Maryanne Amacher (1943-2009)
[For emendation to the above dates, see updates below.] The music world lost one of its most bizarre characters today, and I say that with the utmost affection. Maryanne Amacher was an amazing composer of sound installations, who occasionally taught courses at Bard. I first encountered her in 1980 at New Music America in Minneapolis. She had, as was her wont, fitted an entire house with loudspeakers, and the staff was in a state of jitters because at opening time she was still obsessively running around and changing things. She was a tireless perfectionist. Years later I interviewed her for my history of American music. A Stockhausen student, she was absolutely inscrutable, so intuitive that pinning facts down was an insult to her spirit. My first ten questions having elicited no specific information, I finally asked whether her original sound sources were acoustic or electronic in origin. Her perplexed answer: “I really can’t say.” She was vagueness personified. Yet she was an incredible artist, and my son thought she was the best electronic music teacher Bard had.
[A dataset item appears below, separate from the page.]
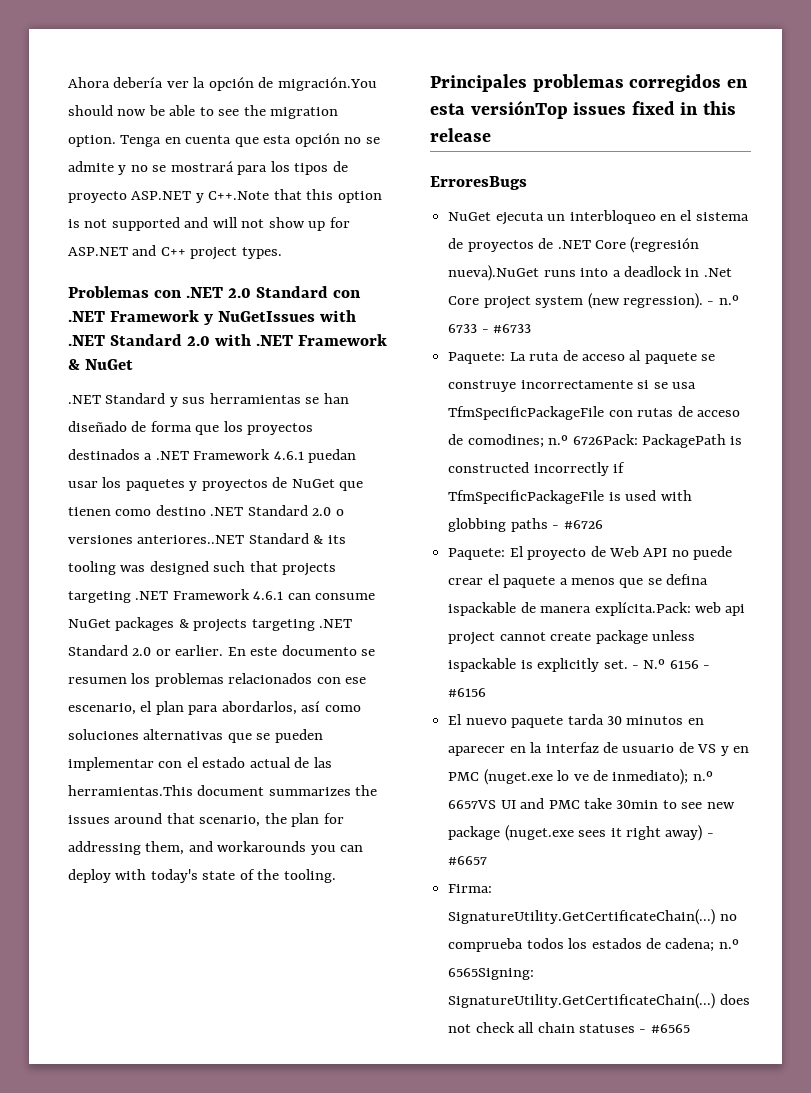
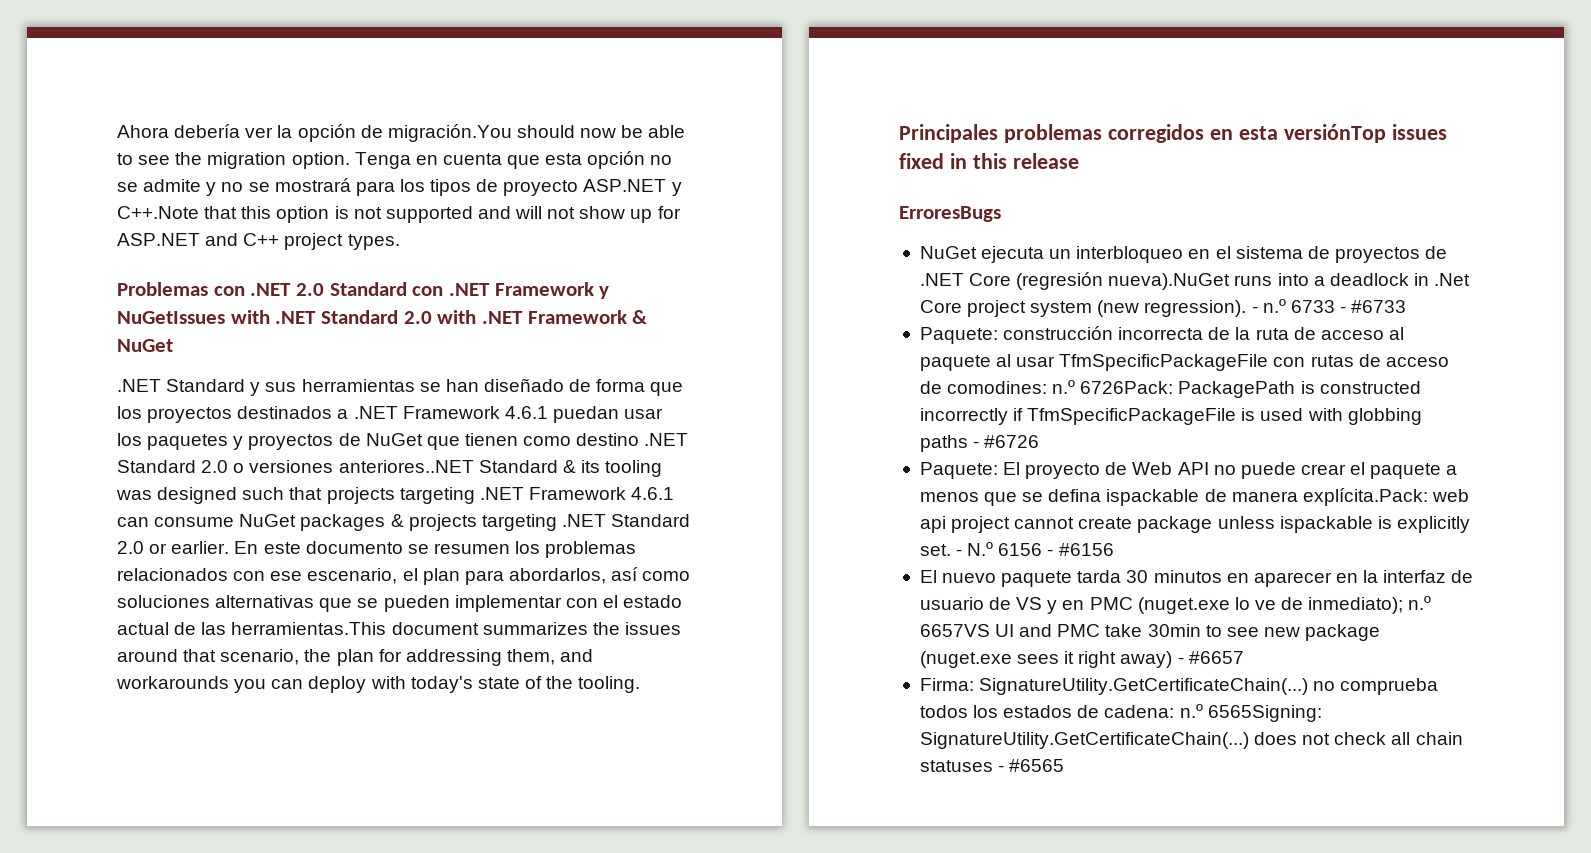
- Paquete: La ruta de acceso al paquete se construye incorrectamente si se usa TfmSpecificPackageFile con rutas de acceso de comodines; n.º 6726Pack: PackagePath is constructed incorrectly if TfmSpecificPackageFile is used with globbing paths - #6726
+ Paquete: construcción incorrecta de la ruta de acceso al paquete al usar TfmSpecificPackageFile con rutas de acceso de comodines: n.º 6726Pack: PackagePath is constructed incorrectly if TfmSpecificPackageFile is used with globbing paths - #6726
- Firma: SignatureUtility.GetCertificateChain(...) no comprueba todos los estados de cadena; n.º 6565Signing: SignatureUtility.GetCertificateChain(...) does not check all chain statuses - #6565
+ Firma: SignatureUtility.GetCertificateChain(...) no comprueba todos los estados de cadena: n.º 6565Signing: SignatureUtility.GetCertificateChain(...) does not check all chain statuses - #6565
She typically wore bright red overalls and aviator goggles, and I’d be astonished if her wiry frame weighed 90 pounds. After one semester with her, one of my colleagues – an artistic and sympathetic soul, but I understood his frustration – said, “I feel like I’m on the set of You’re a Good Man, Charlie Brown.” She lived in a huge old house in Kingston that was cluttered wall to wall with papers, tapes, and technical equipment, among which one walked gingerly through narrow paths. You closed doors carefully, too, for fear the entire soggy house would fall down. But she was some kind of genius, and her spatially intricate sound installations, better appreciated in Europe than here, had to be heard live: there is no way to adequately document them on recording. As with La Monte Young, you felt that her ears were picking up things yours couldn’t. She lived for her art. I heard a few weeks ago that she’d had a stroke, then from Pauline Oliveros that she was in a nursing home, and today she passed away. I do hope her work is well documented, because it is absolutely inimitable. We will never hear her like again.
UPDATE: A commenter mentions that the archival website for Maryanne gives her birthdate as 1938. Grove Dictionary gives it as 1943, but gets the town wrong (Kane, PA, not Kates). Maryanne’s autobiography on the website gives no birthdate. What now?
SECOND UPDATE: Apparently she was born in 1938 – see comments. The above photo is said to date from 1953, on what authority I’m not sure.